Records from a dataset
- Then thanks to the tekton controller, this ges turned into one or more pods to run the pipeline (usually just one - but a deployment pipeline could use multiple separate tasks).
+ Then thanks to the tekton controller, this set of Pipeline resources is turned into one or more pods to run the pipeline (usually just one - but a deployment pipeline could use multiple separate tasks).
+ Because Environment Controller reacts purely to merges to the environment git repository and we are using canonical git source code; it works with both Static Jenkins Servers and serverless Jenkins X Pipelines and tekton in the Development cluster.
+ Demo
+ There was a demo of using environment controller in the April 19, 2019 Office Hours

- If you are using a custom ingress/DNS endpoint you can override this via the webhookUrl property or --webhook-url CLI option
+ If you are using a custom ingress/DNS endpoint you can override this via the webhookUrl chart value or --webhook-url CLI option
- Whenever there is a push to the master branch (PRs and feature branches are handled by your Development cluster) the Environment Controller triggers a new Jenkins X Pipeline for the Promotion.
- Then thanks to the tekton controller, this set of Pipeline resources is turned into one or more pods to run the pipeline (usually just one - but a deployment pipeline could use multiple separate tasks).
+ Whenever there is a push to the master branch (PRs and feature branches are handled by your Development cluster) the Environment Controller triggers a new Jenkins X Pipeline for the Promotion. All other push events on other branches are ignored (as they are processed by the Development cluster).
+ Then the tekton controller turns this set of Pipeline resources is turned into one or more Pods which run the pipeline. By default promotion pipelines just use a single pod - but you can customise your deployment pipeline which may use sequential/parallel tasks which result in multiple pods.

## [Exercise]
Where does the word "more" occur in the data? Copy every line that has it.

## [Solution for this exercise]
- Then thanks to the tekton controller, this ges turned into one or more pods to run the pipeline (usually just one - but a deployment pipeline could use multiple separate tasks).
+ Then thanks to the tekton controller, this set of Pipeline resources is turned into one or more pods to run the pipeline (usually just one - but a deployment pipeline could use multiple separate tasks).
- Then thanks to the tekton controller, this set of Pipeline resources is turned into one or more pods to run the pipeline (usually just one - but a deployment pipeline could use multiple separate tasks).
+ Then the tekton controller turns this set of Pipeline resources is turned into one or more Pods which run the pipeline. By default promotion pipelines just use a single pod - but you can customise your deployment pipeline which may use sequential/parallel tasks which result in multiple pods.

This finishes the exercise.